Dheeraj Jandial
Finance Minister Nirmala Sitharaman announced changes in income tax slabs under the new tax regime, in Budget 2023. The changes announced on February 1, 2023, will become applicable from April 1, 2023, for FY 2023-24 once the proposals are passed by Parliament.
The income tax slabs were last changed in 2014, when the personal tax exemption limit was revised, too. While the 2020 budget introduced an optional new income tax regime, which found few takers, the Budget-2023 has announced changes in the income tax slabs in the new tax regime. The changes in the income tax slabs have been made to make it more attractive for individual taxpayers.
The Budget 2020 introduced a new optional tax regime under section 115BAC giving individuals and HUF taxpayers an option to pay income tax at lower rates.

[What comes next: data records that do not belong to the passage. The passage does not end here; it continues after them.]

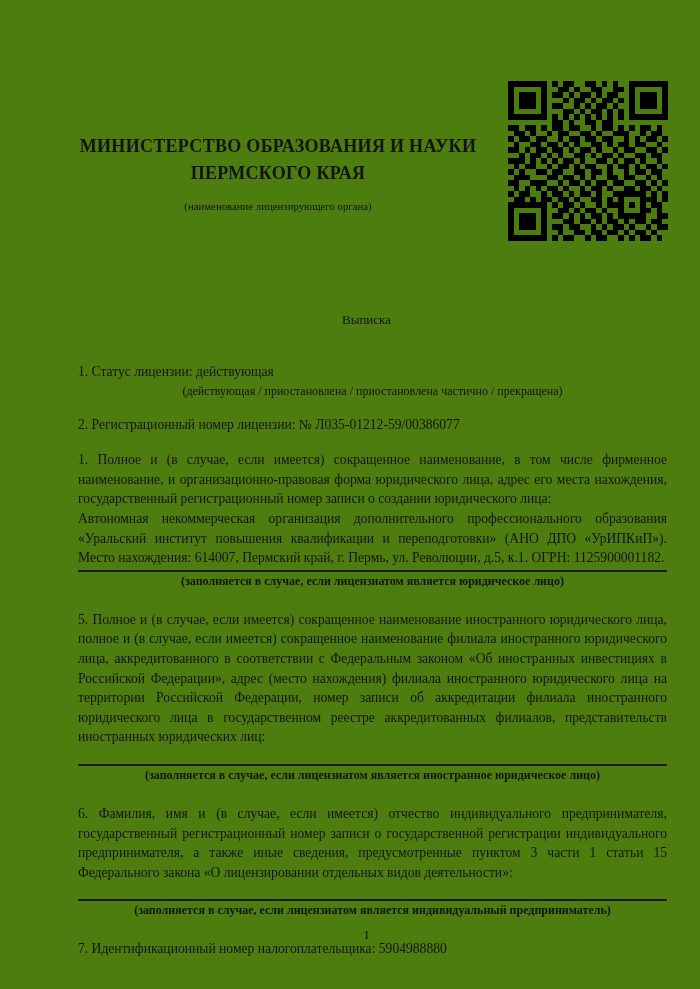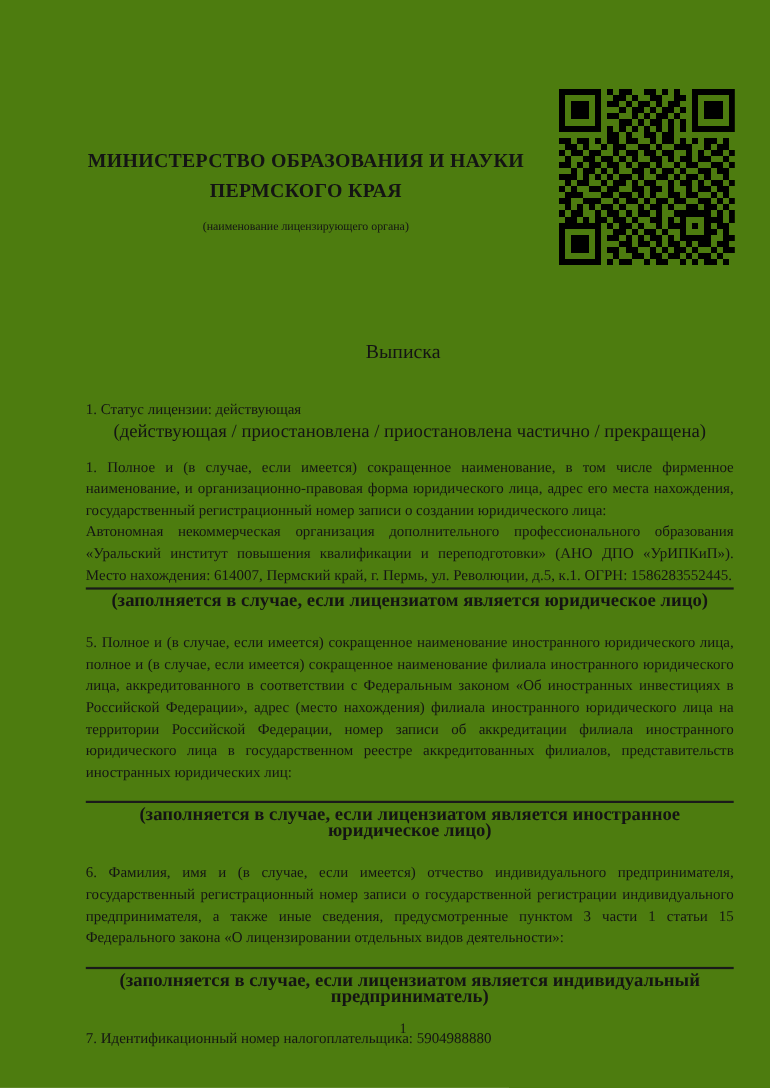--- a/index.html
+++ b/index.html
@@ -38,28 +38,28 @@
     width: 424px;
     text-align: center;
     font-size: 10.8px;
     line-height: 14px;
     margin-top: 12px;
   }
   .doc-title {
     margin-top: 97px;
     width: 601px;
     text-align: center;
-    font-size: 18px;
+    font-size: 13px;
     line-height: 19px;
   }
   .items { margin-top: 33px; font-size: 13.6px; line-height: 19.6px; }
   .item { margin-bottom: 16px; margin-left: 12px; }
   .para { text-align: justify; }
   .small-caption {
-    font-size: 17px;
+    font-size: 12px;
     line-height: 15px;
     text-align: center;
     margin-top: 2px;
   }
   .rule { border-top: 2px solid #1a1a1a; height: 0; }
   .rule-tight { margin-top: 2px; }
   .rule-blank { margin-top: 17px; }
   .after-caption { margin-bottom: 21px; font-weight: bold; }
   .footer-page-number {
     position: absolute;
@@ -553,25 +553,28 @@
       <div>Выписка</div>
     </div>
 
     <div class="items">
 
       <div class="item">
         <div class="para">1. Статус лицензии: действующая</div>
         <div class="small-caption">(действующая / приостановлена / приостановлена частично / прекращена)</div>
       </div>
 
+      <div class="item">
+        <div class="para">2. Регистрационный номер лицензии: № Л035-01212-59/00386077</div>
+      </div>
 
 
       <div class="item">
         <div class="para">1. Полное и (в случае, если имеется) сокращенное наименование, в том числе фирменное наименование, и организационно-правовая форма юридического лица, адрес его места нахождения, государственный регистрационный номер записи о создании юридического лица:</div>
-        <div class="para">Автономная некоммерческая организация дополнительного профессионального образования «Уральский институт повышения квалификации и переподготовки» (АНО ДПО «УрИПКиП»). Место нахождения: 614007, Пермский край, г. Пермь, ул. Революции, д.5, к.1. ОГРН: 1586283552445.</div>
+        <div class="para">Автономная некоммерческая организация дополнительного профессионального образования «Уральский институт повышения квалификации и переподготовки» (АНО ДПО «УрИПКиП»). Место нахождения: 614007, Пермский край, г. Пермь, ул. Революции, д.5, к.1. ОГРН: 1125900001182.</div>
         <div class="rule rule-tight"></div>
         <div class="small-caption after-caption">(заполняется в случае, если лицензиатом является юридическое лицо)</div>
       </div>
 
       <div class="item">
         <div class="para">5. Полное и (в случае, если имеется) сокращенное наименование иностранного юридического лица, полное и (в случае, если имеется) сокращенное наименование филиала иностранного юридического лица, аккредитованного в соответствии с Федеральным законом «Об иностранных инвестициях в Российской Федерации», адрес (место нахождения) филиала иностранного юридического лица на территории Российской Федерации, номер записи об аккредитации филиала иностранного юридического лица в государственном реестре аккредитованных филиалов, представительств иностранных юридических лиц:</div>
         <div class="rule rule-blank"></div>
         <div class="small-caption after-caption">(заполняется в случае, если лицензиатом является иностранное юридическое лицо)</div>
       </div>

Based on the amendments proposed in the Union Budget-2023, the new tax regime has been made as a default one, and the tax payers will have to select the old tax regime if they wish to subscribe to it.
Currently, a taxpayer with income from business or profession is required to file Form 10IE for the purpose of opting for the new tax regime. This form was introduced in October, 2020. However, as per the amendments proposed by the Union budget 2023 in the new tax regime, from 2023-2024 onwards taxpayers will be required to opt for the old tax regime. The manner of opting for the old tax regime will be prescribed by the tax department in due course.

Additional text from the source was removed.